# 1. Working With Larger Databases

In the previous lesson we learned how to use joins to combine data from two tables within a database. In reality, most databases have more than 2 tables, so we'll need strategies to be able to write queries to combine data from 3 or more tables.

In this lesson we'll learn some new techniques to work with the sort of databases that most businesses will use. We'll be working with a modified version of a database called Chinook. The Chinook database contains information about a fictional digital music shop - kind of like a mini-iTunes store.

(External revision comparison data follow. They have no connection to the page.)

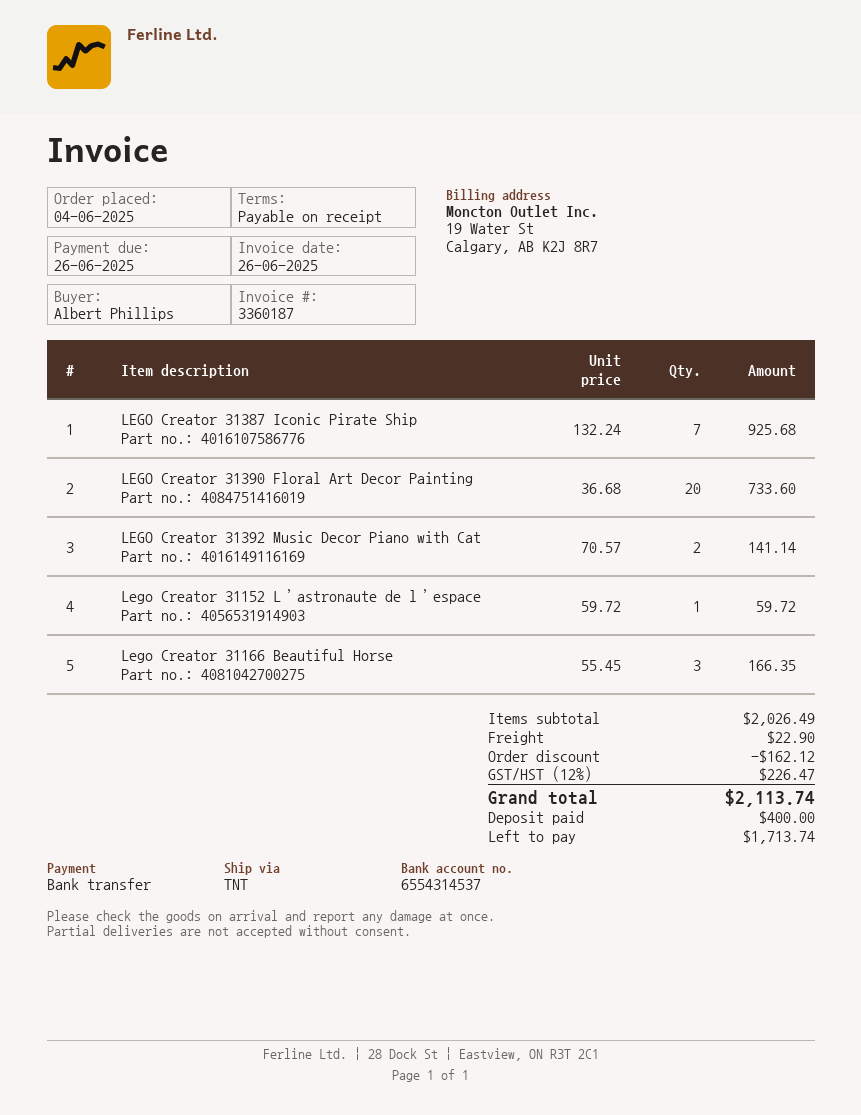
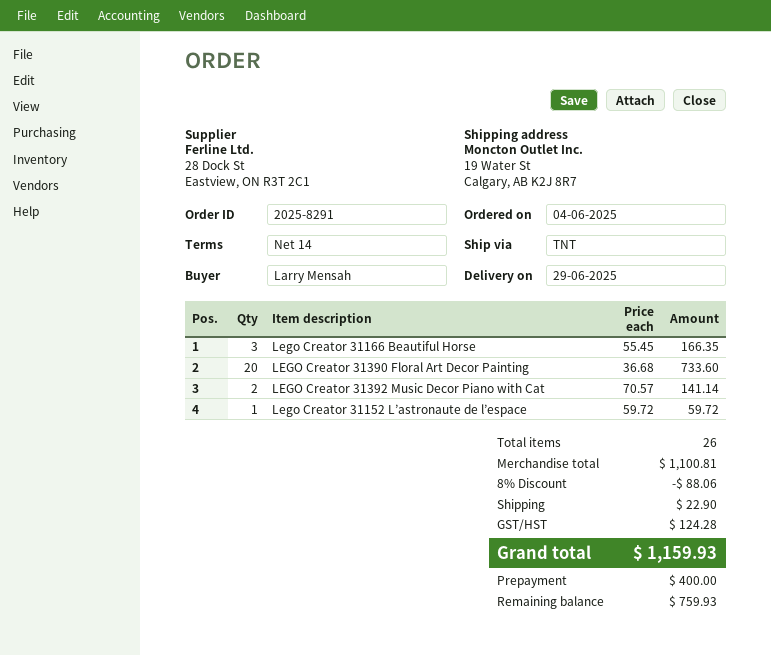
payment terms: on receipt -> 14 days
ordered by: Albert Phillips -> Larry Mensah
LEGO Creator 31387 Iconic Pirate Ship: 7 x 132.24 = 925.68 -> none
subtotal: 2026.49 -> 1100.81
discount: 162.12 -> 88.06
tax: 226.47 -> 124.28
total: 2113.74 -> 1159.93
balance: 1713.74 -> 759.93

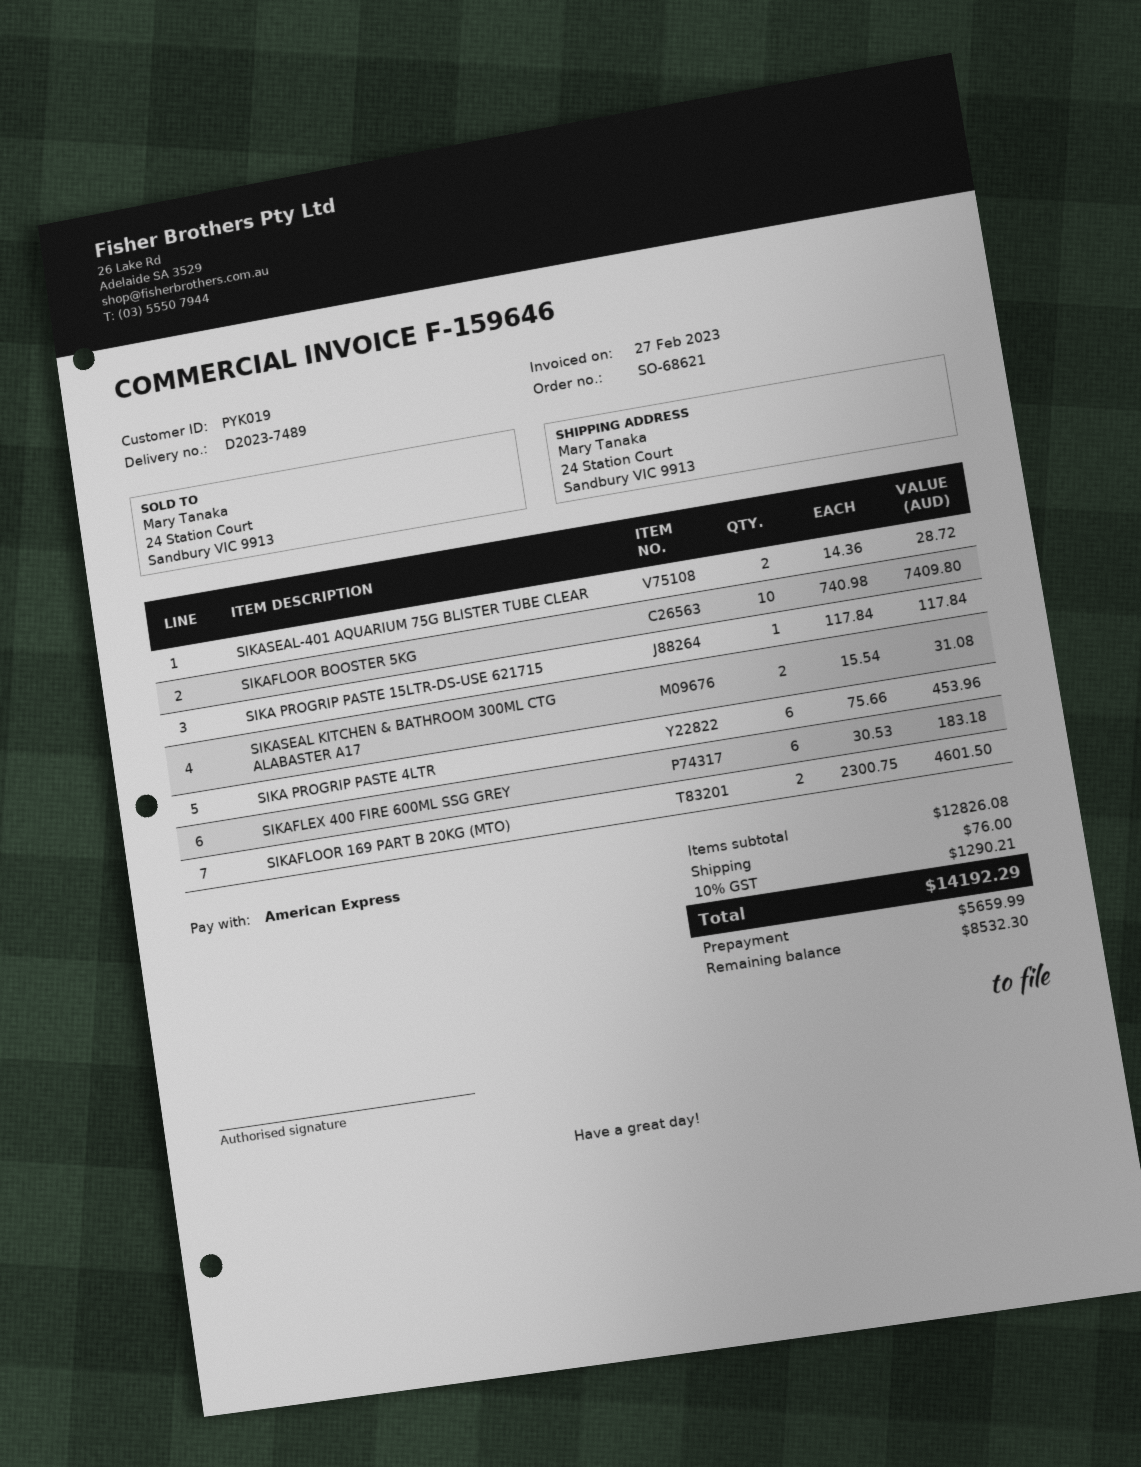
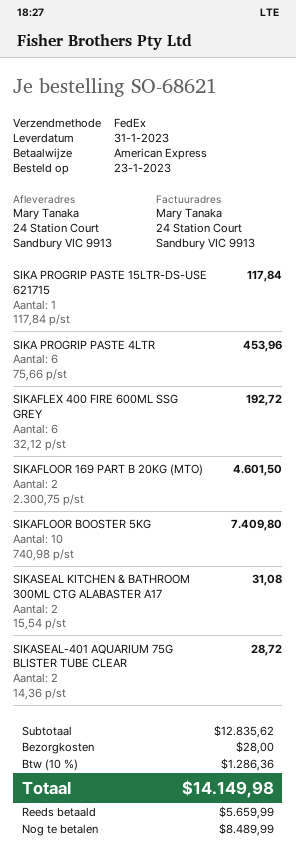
SIKAFLEX 400 FIRE 600ML SSG GREY: 6 x 30.53 = 183.18 -> 6 x 32.12 = 192.72
subtotal: 12826.08 -> 12835.62
shipping: 76.00 -> 28.00
tax: 10% = 1290.21 -> 10% = 1286.36
total: 14192.29 -> 14149.98
balance: 8532.30 -> 8489.99

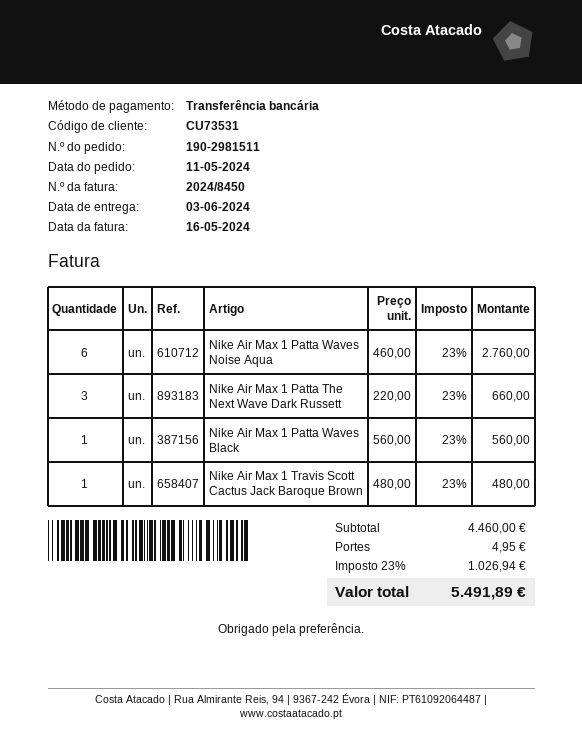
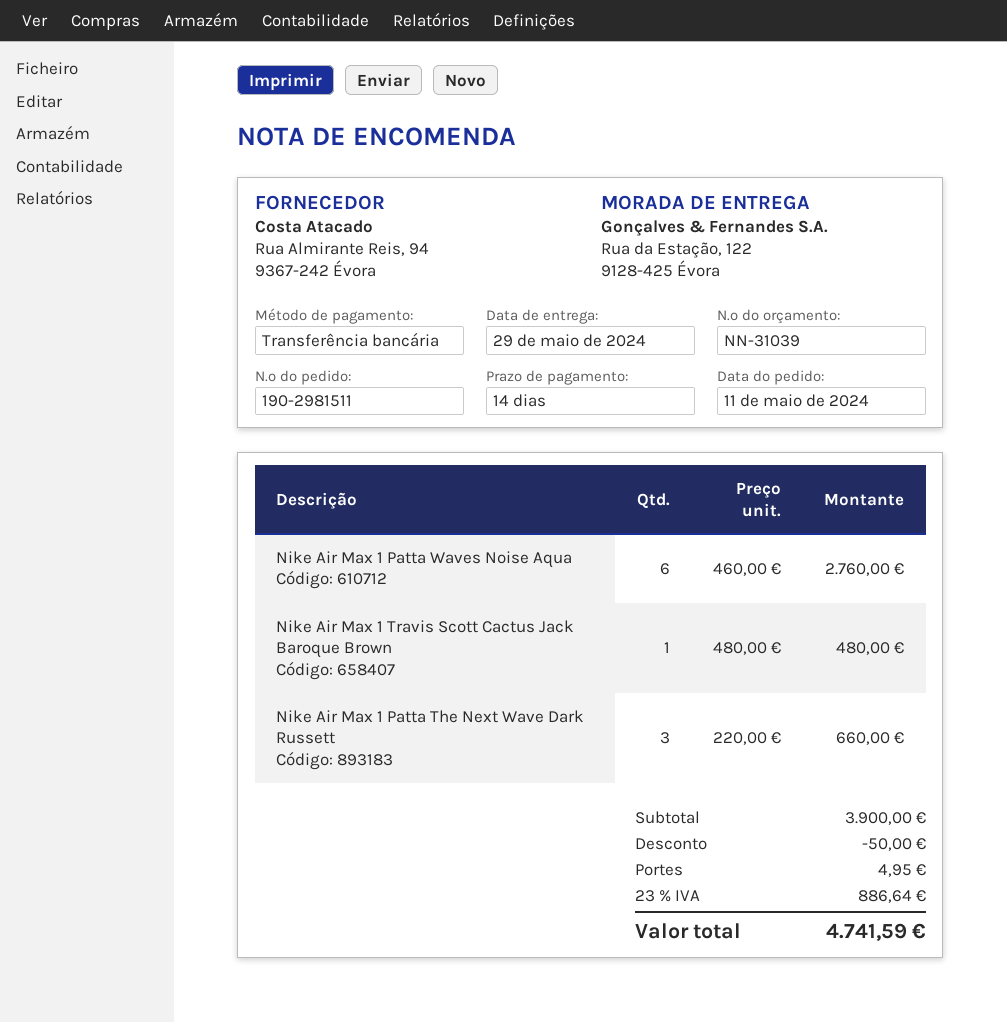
delivery date: 2024-06-03 -> 2024-05-29
Nike Air Max 1 Patta Waves Black: 1 x 560.00 = 560.00 -> none
subtotal: 4460.00 -> 3900.00
discount: none -> 50.00
tax: 23% = 1026.94 -> 23% = 886.64
total: 5491.89 -> 4741.59

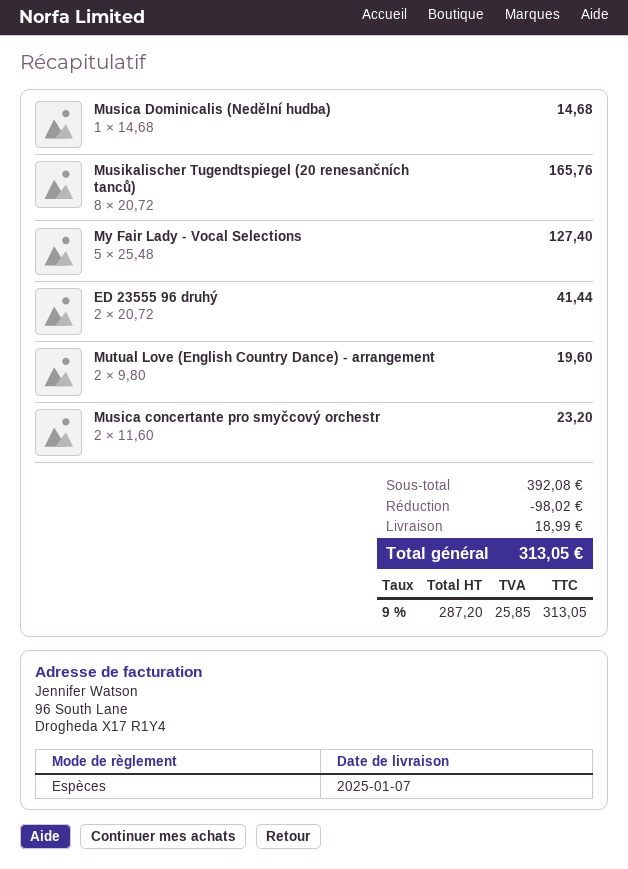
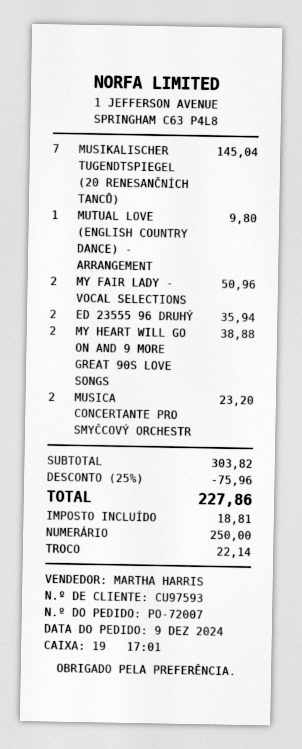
Musica Dominicalis (Nedělní hudba): 1 for 14.68 -> none
Musikalischer Tugendtspiegel (20 renesančních tanců): 8 for 165.76 -> 7 for 145.04
My Fair Lady - Vocal Selections: 5 for 127.40 -> 2 for 50.96
ED 23555 96 druhý: 2 for 41.44 -> 2 for 35.94
Mutual Love (English Country Dance) - arrangement: 2 for 19.60 -> 1 for 9.80
MY HEART WILL GO ON AND 9 MORE GREAT 90S LOVE SONGS: none -> 2 for 38.88
subtotal: 392.08 -> 303.82
discount: 98.02 -> 75.96
shipping: 18.99 -> none
tax: 25.85 -> 18.81
total: 313.05 -> 227.86

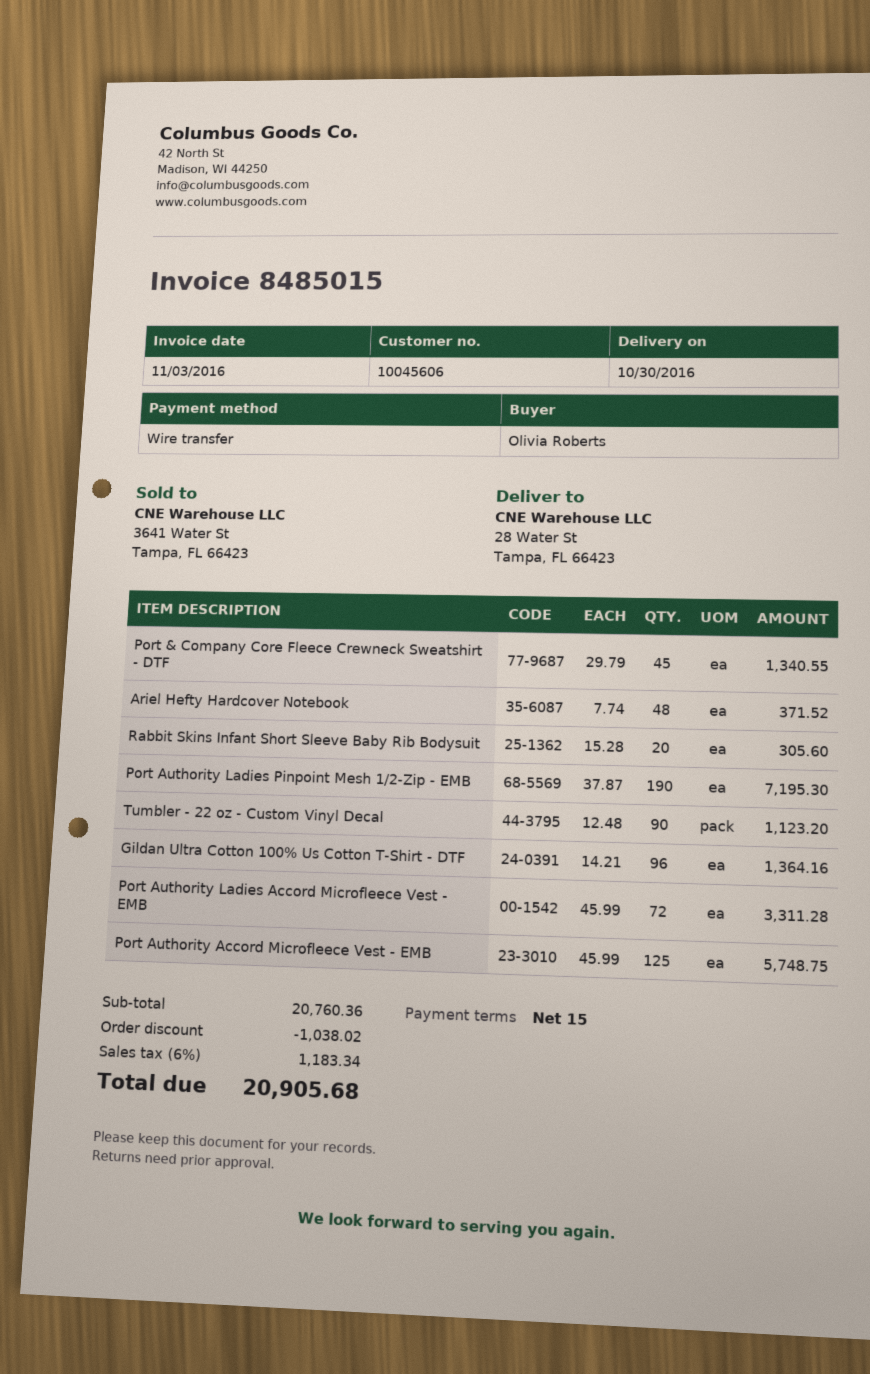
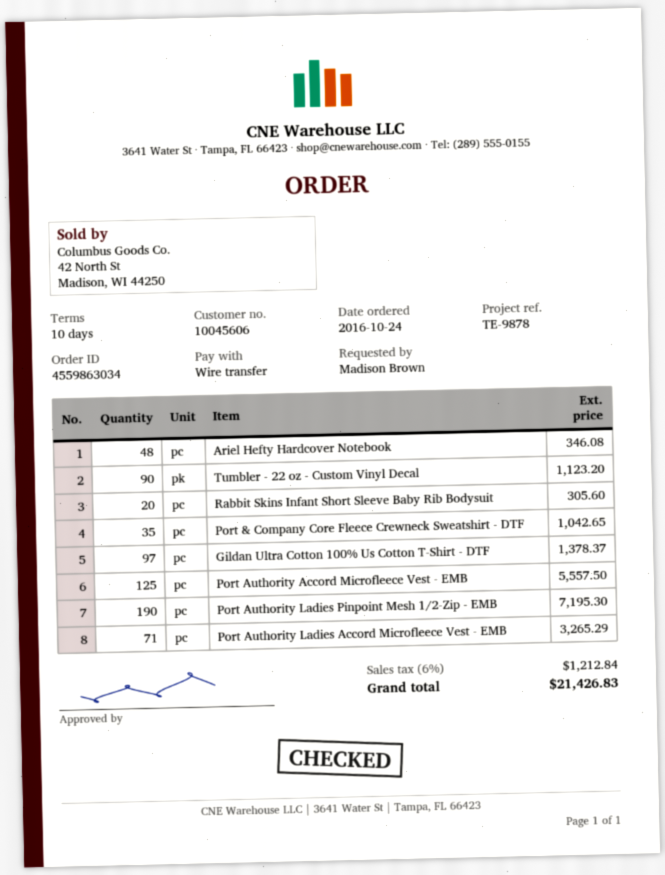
payment terms: 15 days -> 10 days
ordered by: Olivia Roberts -> Madison Brown
Port & Company Core Fleece Crewneck Sweatshirt - DTF: 45 for 1340.55 -> 35 for 1042.65
Ariel Hefty Hardcover Notebook: 48 for 371.52 -> 48 for 346.08
Gildan Ultra Cotton 100% Us Cotton T-Shirt - DTF: 96 for 1364.16 -> 97 for 1378.37
Port Authority Ladies Accord Microfleece Vest - EMB: 72 for 3311.28 -> 71 for 3265.29
Port Authority Accord Microfleece Vest - EMB: 125 for 5748.75 -> 125 for 5557.50
discount: 1038.02 -> none
tax: 6% = 1183.34 -> 6% = 1212.84
total: 20905.68 -> 21426.83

The Chinook database contains information about the artists, songs, and albums from the music shop, as well as information on the shop's employees, customers, and the customers purchases. This information is contained in eleven tables. Like with our Factbook database, a schema diagram will help us understand the available columns and the structure of the data. Here's a schema diagram for the Chinook database:

![](https://s3.amazonaws.com/dq-content/189/chinook-schema.svg)

Looking at all those tables can be overwhelming at first, but generally speaking we will only need to think about the specific tables that have the data we require and their connections. Before we look at some specific tables, let's take a moment to understand the different parts of the schema diagram.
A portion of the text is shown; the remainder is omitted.